• What to work on: What you produce should be an exact transcription of the data, minus any pictures.

• Front-end code change data:
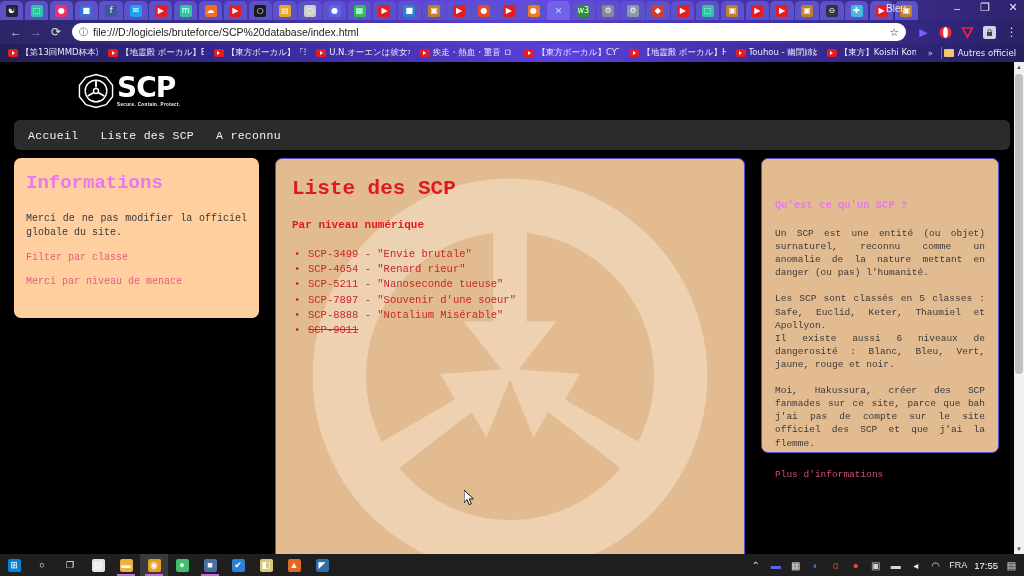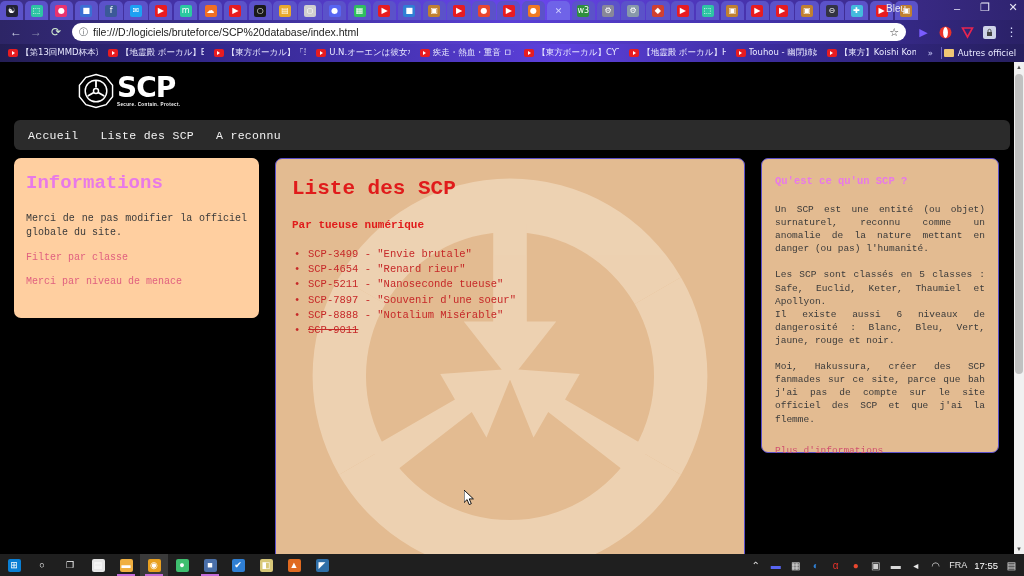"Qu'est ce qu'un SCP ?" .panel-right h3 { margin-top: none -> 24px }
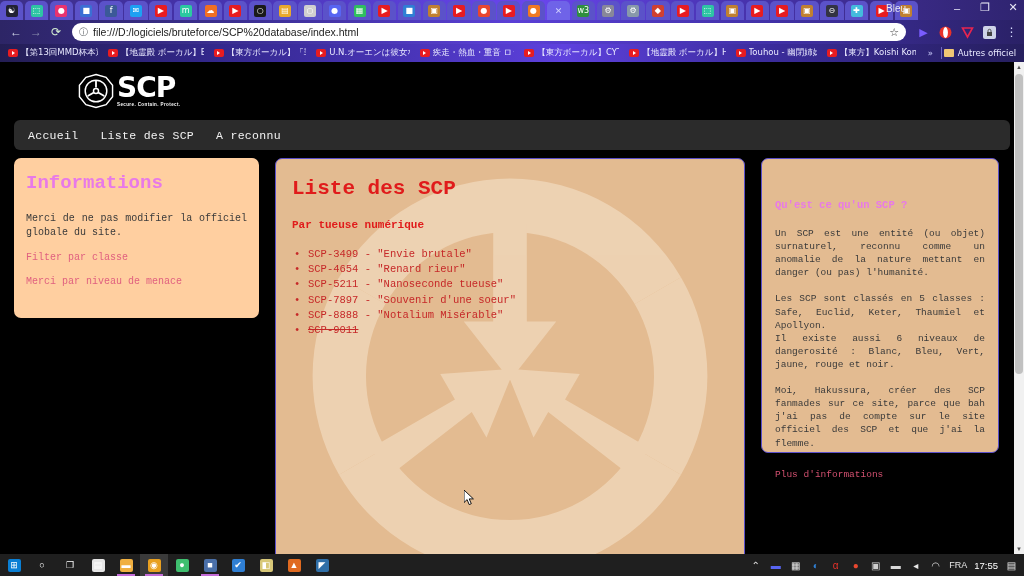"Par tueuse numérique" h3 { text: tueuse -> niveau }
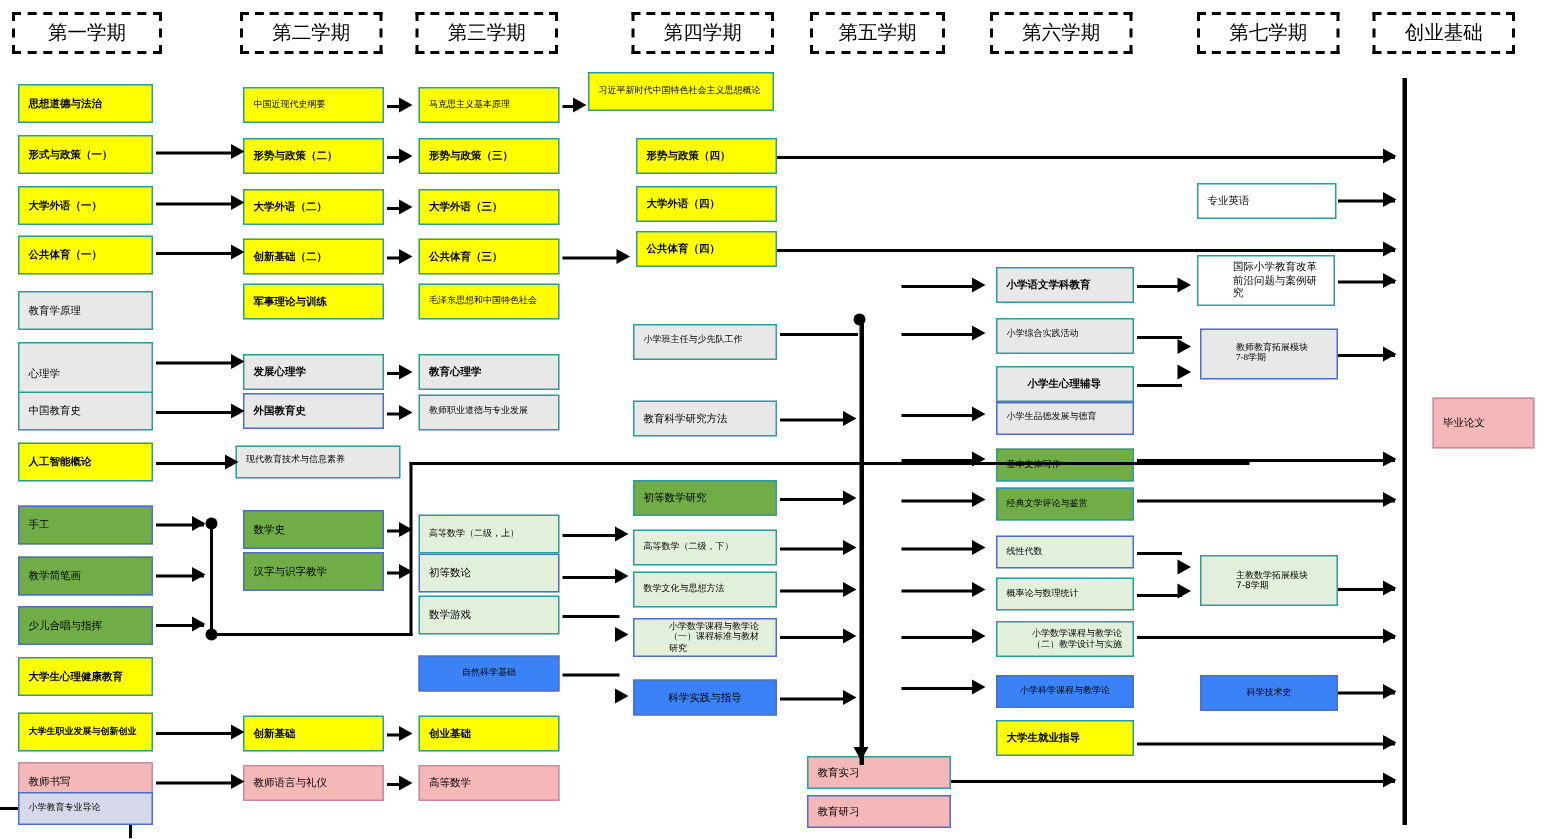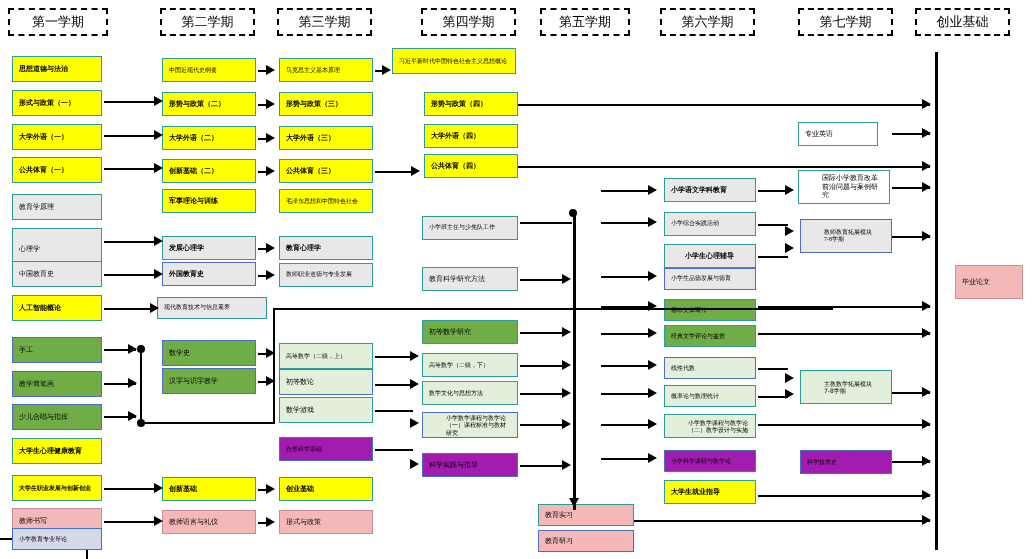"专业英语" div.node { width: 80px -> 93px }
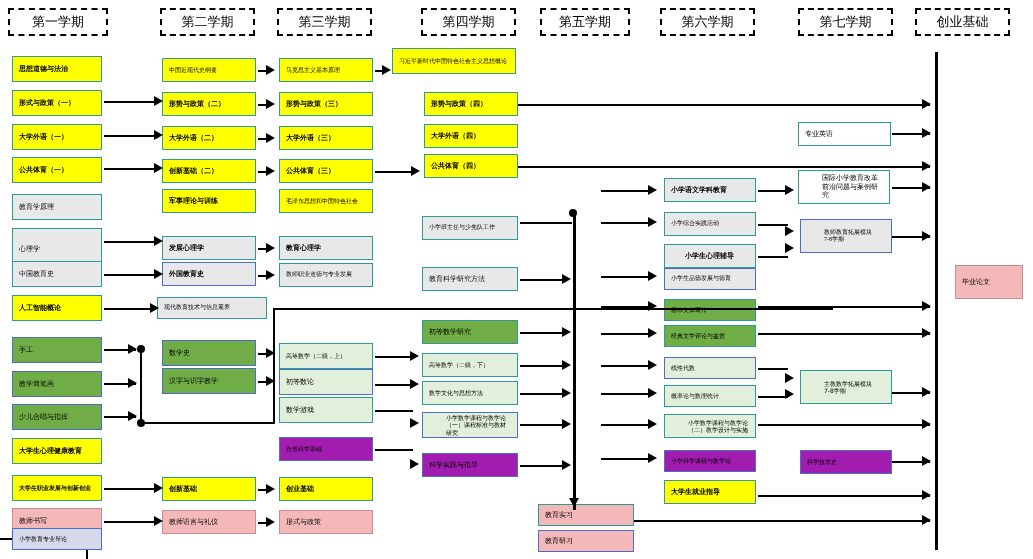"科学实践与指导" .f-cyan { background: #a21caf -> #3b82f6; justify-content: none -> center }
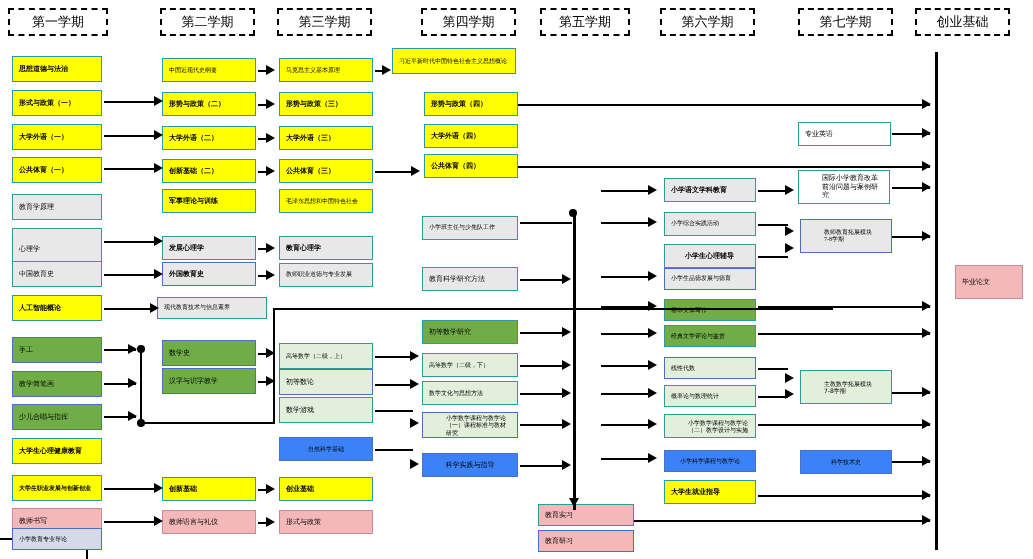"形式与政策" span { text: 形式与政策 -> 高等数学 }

• Answer space:
"Qu'est ce qu'un SCP ?" .panel-right h3 { margin-top: none -> 24px }
"Par tueuse numérique" h3 { text: tueuse -> niveau }
"专业英语" div.node { width: 80px -> 93px }
"科学实践与指导" .f-cyan { background: #a21caf -> #3b82f6; justify-content: none -> center }
"形式与政策" span { text: 形式与政策 -> 高等数学 }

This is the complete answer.